Re: Conductive Liquid

04/23/2007 5:08 AM

All waters conduct electricity to some extent, due to the dissolved salts within them. The theoretical limit of purity of water is Kohlrausch Water at 18.8MΩ.cm at 25degC. All other waters have a resistivity less than this. Ultrapure water, as used in the silicon chip manufacturing industry, will have a resistivity (the reciprocal of conductivity) of typically 18.2MΩ.cm at 25degC, with impurities typically in the order of 1 part in 109. Locally, tapwater has a conductivity of around 750µS/cm at 12degC, indicating impurities in the order of 1 part in 2000.

Seawater has a conductivity of typically 50mS/cm at 15degC, though it varies +/-20% across the planet's surface, and that of the Dead Sea is of the order of 10 times this figure at higher temperatures, indicative of the high level of dissolved salts in the water.

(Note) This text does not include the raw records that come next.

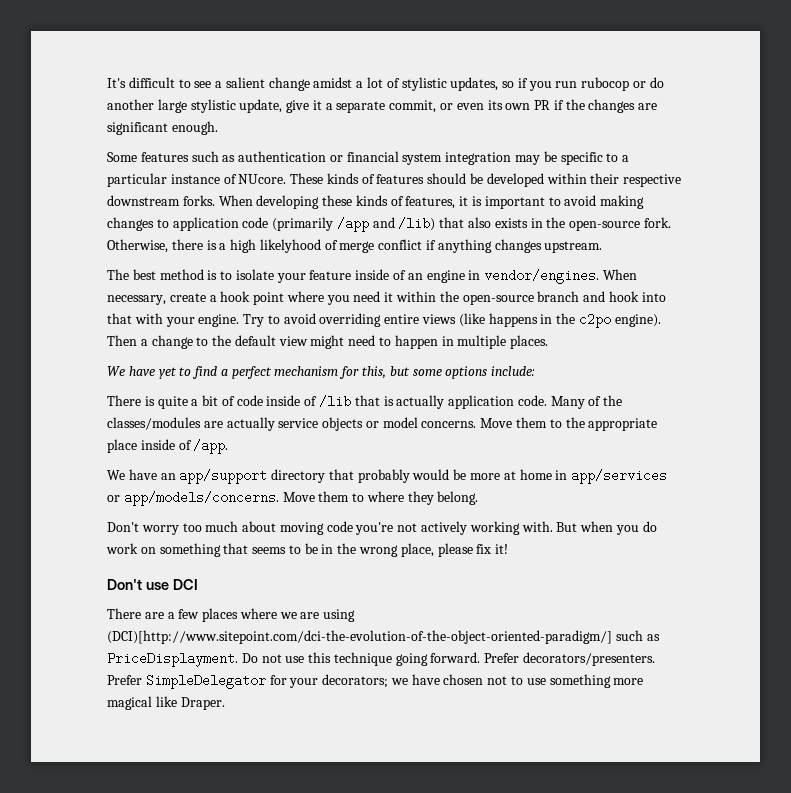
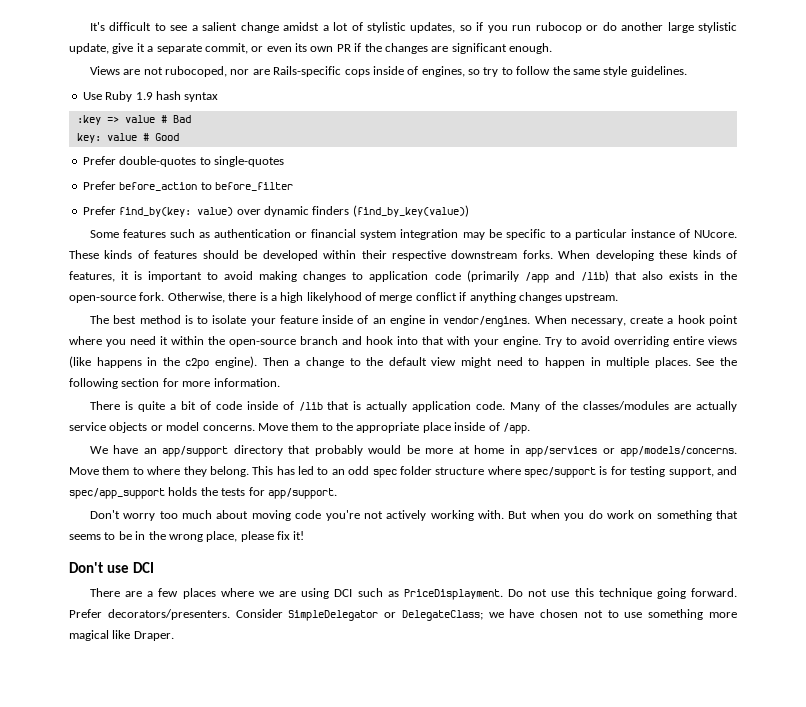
(218, 128) none -> [89,66,687,77] [82,91,219,102] [76,115,191,125] [76,133,179,143] [82,156,284,167] [82,181,293,191] [82,205,469,217] // Views are not rubocoped, nor are Rails-specific cops inside of engines, so try to follow the same style guidelines. // Use Ruby 1.9 hash syntax // :key => value # Bad // key: value # Good // Prefer double-quotes to single-quotes // Prefer before_action to before_filter // Prefer find_by(key: value) over dynamic finders (find_by_key(value))
[107,366,536,379] // We have yet to find a perfect mechanism for this, but some options include: -> [696,357,737,366] [69,378,280,389] See the following section for more information.
(479, 498) none -> [252,466,738,478] [69,487,337,499] This has led to an odd spec folder structure where spec/support is for testing support, and spec/app_support holds the tests for app/support.
[107,630,612,644] (DCI)[http://www.sitepoint.com/dci-the-evolution-of-the-object-oriented-paradigm/] -> [334,589,353,597] DCI
[107,674,389,689] Prefer SimpleDelegator for your decorators; -> [235,609,483,621] Consider SimpleDelegator or DelegateClass;

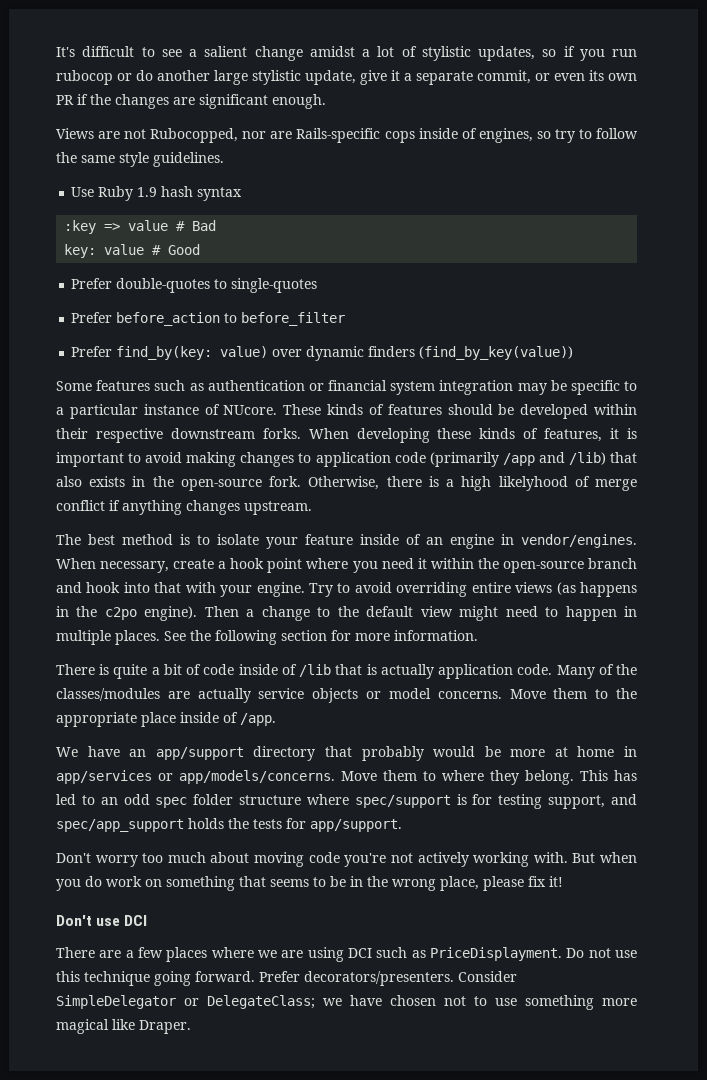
[165,66,228,77] rubocoped, -> [150,128,239,143] Rubocopped,
[69,356,91,368] (like -> [556,582,576,595] (as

For any given water, resistivity/conductivity varies greatly with temperature, which is why a resistivity or conductivity reading is of little value without it.

Other posts have referred to the liquid metal Mercury [Hg]. While highly conductive, Hg has certain characteristics that make it difficult to handle: its density is high, and so is its toxicity.

Liquids that don't conduct electricity include non-polar organic solvents and mixtures of them: paraffin and white spirit are familiar examples.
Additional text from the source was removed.